ASSIGNMENT: All lines of the material below that include the string "function" are to be copied.

TASK DATA:

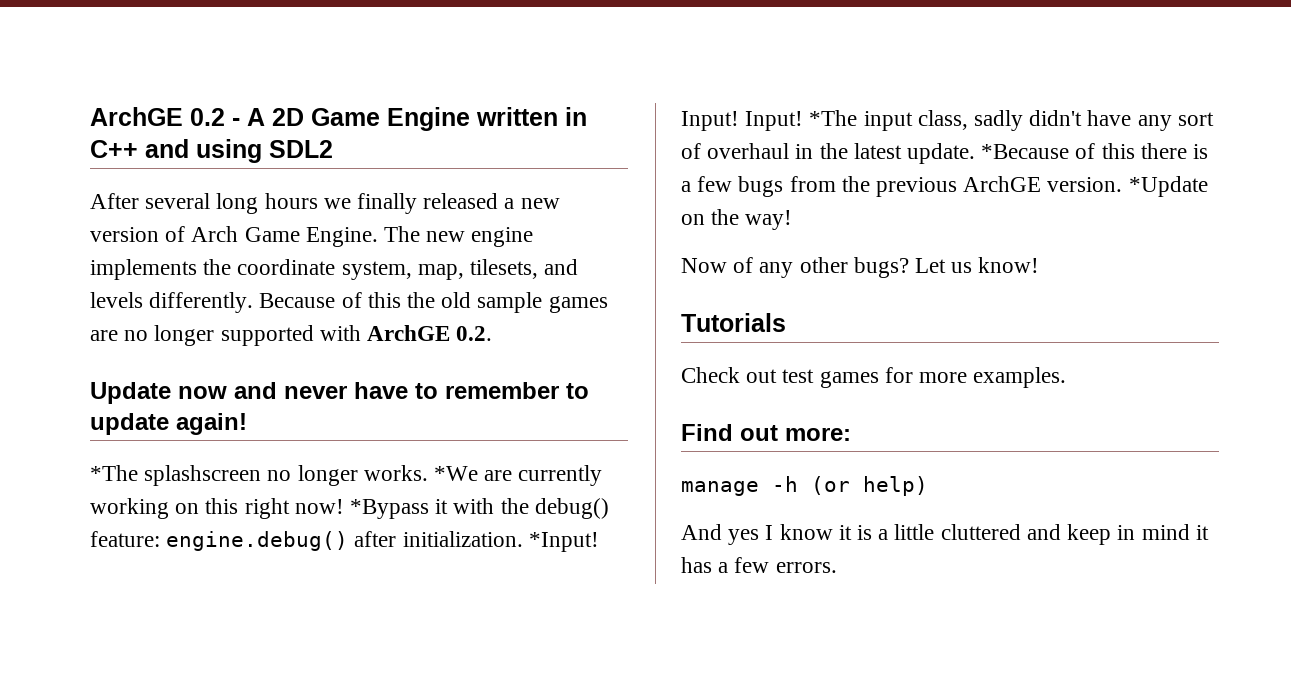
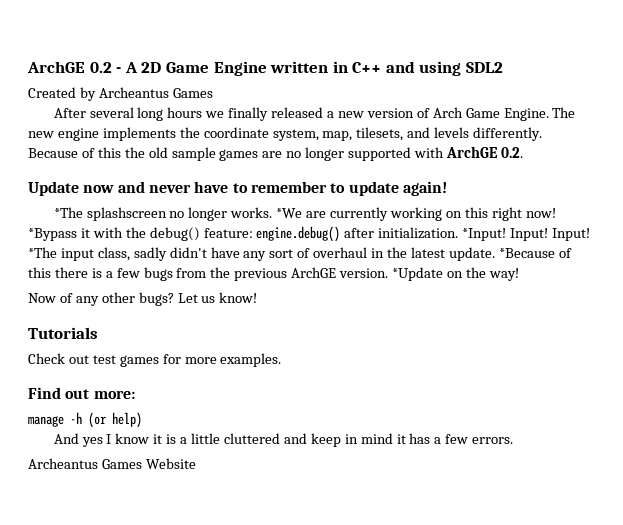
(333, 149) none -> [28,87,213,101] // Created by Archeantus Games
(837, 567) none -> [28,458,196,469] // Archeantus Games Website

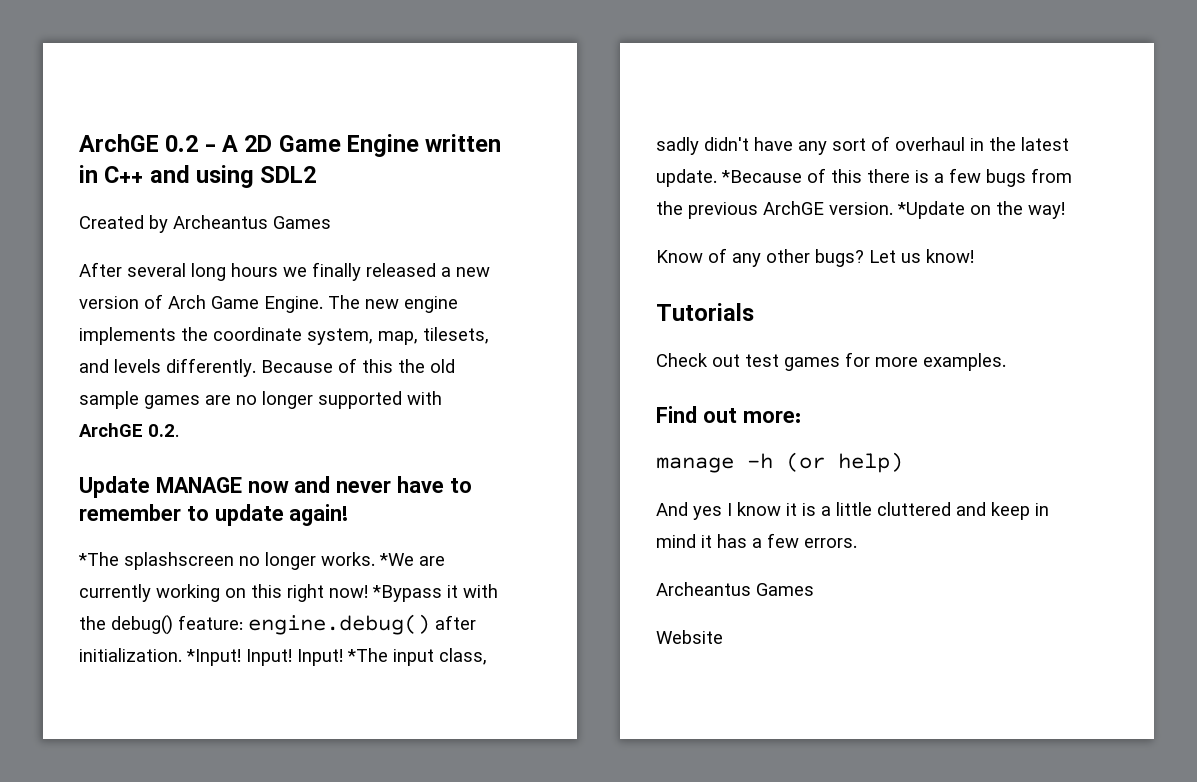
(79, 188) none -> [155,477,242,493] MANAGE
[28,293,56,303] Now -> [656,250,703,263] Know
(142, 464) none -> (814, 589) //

==

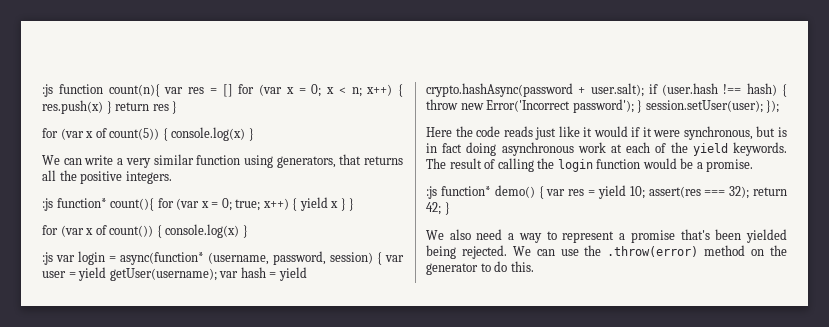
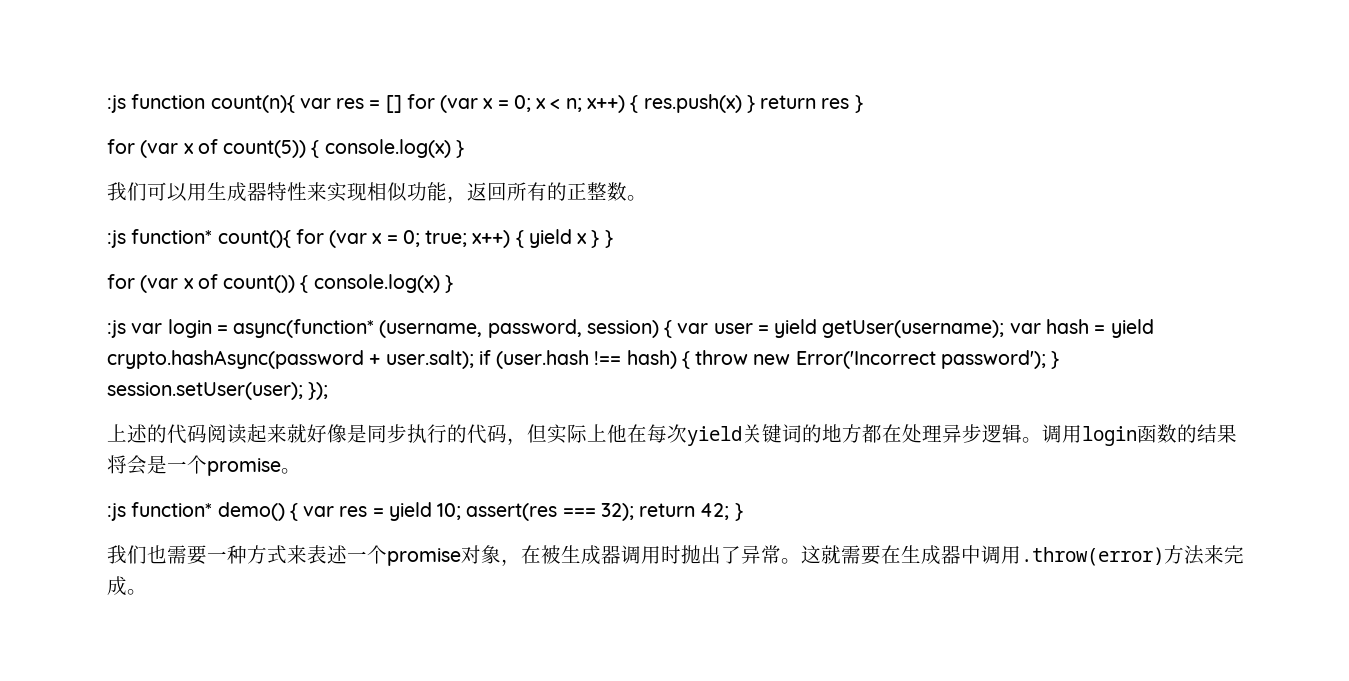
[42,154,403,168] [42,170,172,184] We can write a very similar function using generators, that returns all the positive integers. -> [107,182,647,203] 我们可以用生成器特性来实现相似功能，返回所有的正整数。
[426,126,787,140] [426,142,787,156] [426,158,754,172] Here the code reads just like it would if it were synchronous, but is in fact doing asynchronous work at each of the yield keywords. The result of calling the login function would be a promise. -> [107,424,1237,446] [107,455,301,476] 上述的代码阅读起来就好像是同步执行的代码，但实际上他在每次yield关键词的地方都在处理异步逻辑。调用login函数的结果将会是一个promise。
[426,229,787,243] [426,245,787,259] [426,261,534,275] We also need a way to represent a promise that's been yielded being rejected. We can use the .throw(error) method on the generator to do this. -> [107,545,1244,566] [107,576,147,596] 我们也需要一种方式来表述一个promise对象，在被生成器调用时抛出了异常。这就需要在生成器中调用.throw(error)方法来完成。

...

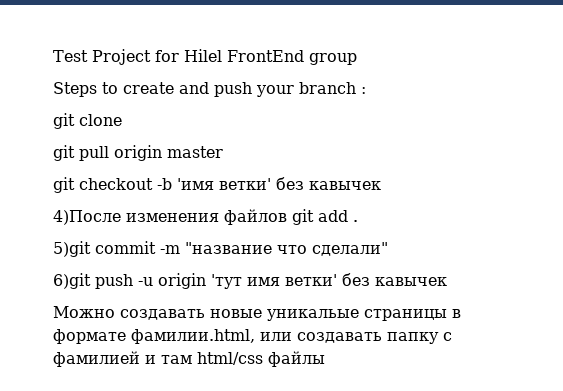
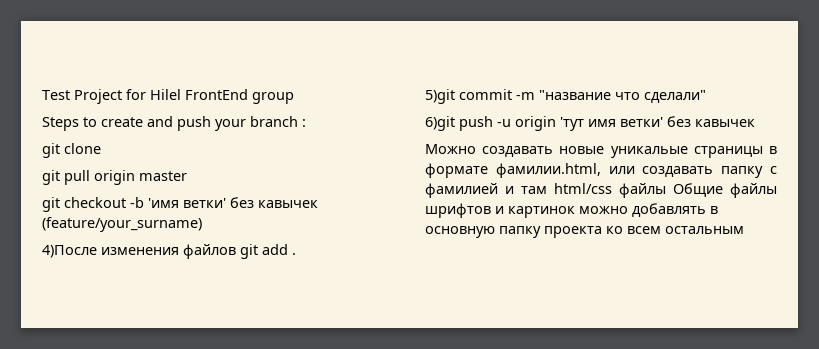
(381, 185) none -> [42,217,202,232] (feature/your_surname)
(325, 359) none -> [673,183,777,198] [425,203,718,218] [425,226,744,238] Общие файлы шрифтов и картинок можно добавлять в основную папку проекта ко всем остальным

EXPECTED OUTPUT:
[42,154,403,168] [42,170,172,184] We can write a very similar function using generators, that returns all the positive integers. -> [107,182,647,203] 我们可以用生成器特性来实现相似功能，返回所有的正整数。
[426,126,787,140] [426,142,787,156] [426,158,754,172] Here the code reads just like it would if it were synchronous, but is in fact doing asynchronous work at each of the yield keywords. The result of calling the login function would be a promise. -> [107,424,1237,446] [107,455,301,476] 上述的代码阅读起来就好像是同步执行的代码，但实际上他在每次yield关键词的地方都在处理异步逻辑。调用login函数的结果将会是一个promise。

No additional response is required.